Structured diff data

◆ ◆ ◆ ◆ ◆ ◆ ◆

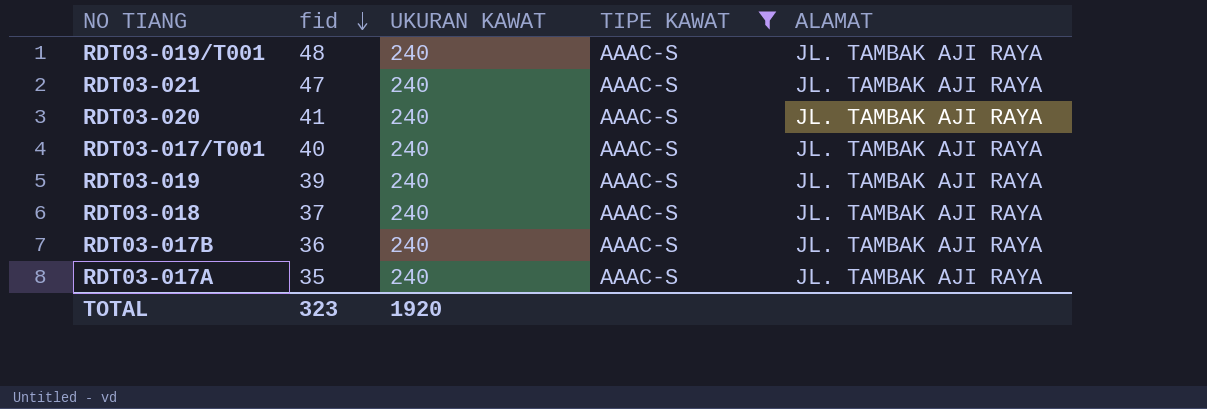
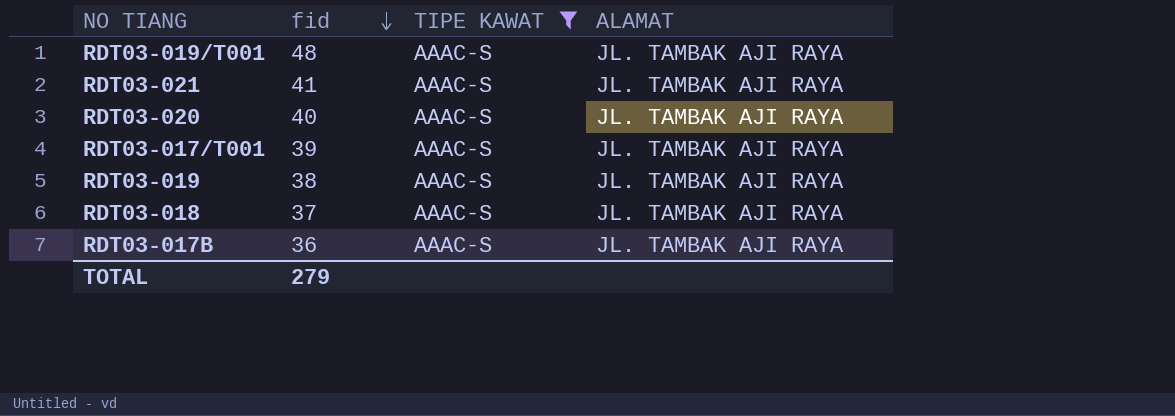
column UKURAN KAWAT | position: 3 -> none
row RDT03-017A: 35 | 240 | AAAC-S | JL. TAMBAK AJI RAYA -> none
RDT03-021 | fid: 47 -> 41
RDT03-020 | fid: 41 -> 40
RDT03-017/T001 | fid: 40 -> 39
RDT03-019 | fid: 39 -> 38
TOTAL | fid: 323 -> 279

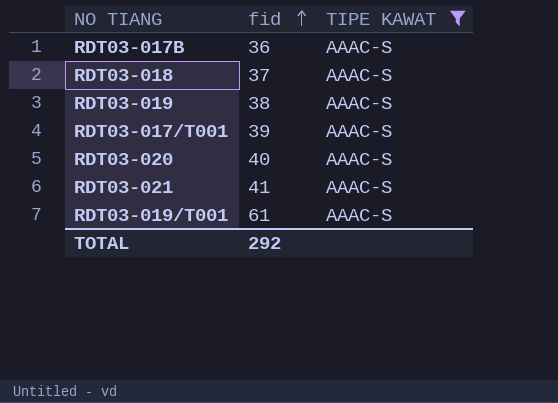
row order: fid descending -> fid ascending
column ALAMAT | position: 4 -> none
RDT03-019/T001 | fid: 48 -> 61
TOTAL | fid: 279 -> 292

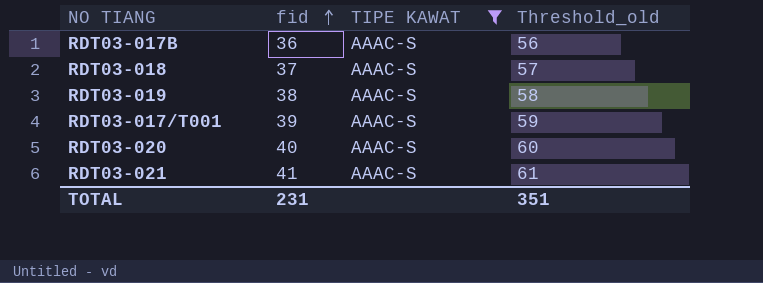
column Threshold_old | formula: none -> [fid] + 20
row RDT03-019/T001: 61 | AAAC-S -> none
TOTAL | fid: 292 -> 231

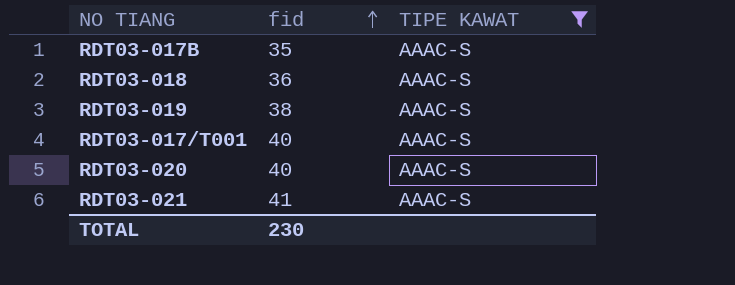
column Threshold_old | formula: [fid] + 20 -> none
RDT03-017B | fid: 36 -> 35
RDT03-018 | fid: 37 -> 36
RDT03-017/T001 | fid: 39 -> 40
TOTAL | fid: 231 -> 230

◆ ◆ ◆ ◆ ◆ ◆ ◆

DESCRIPTION OF THE TASK
Transcribe exactly the span of lines from the line holding "column ALAMAT | position: 4 -> none" through the last line above, both included. Pictures stay out.

EXERCISE RESULT
column ALAMAT | position: 4 -> none
RDT03-019/T001 | fid: 48 -> 61
TOTAL | fid: 279 -> 292

column Threshold_old | formula: none -> [fid] + 20
row RDT03-019/T001: 61 | AAAC-S -> none
TOTAL | fid: 292 -> 231

column Threshold_old | formula: [fid] + 20 -> none
RDT03-017B | fid: 36 -> 35
RDT03-018 | fid: 37 -> 36
RDT03-017/T001 | fid: 39 -> 40
TOTAL | fid: 231 -> 230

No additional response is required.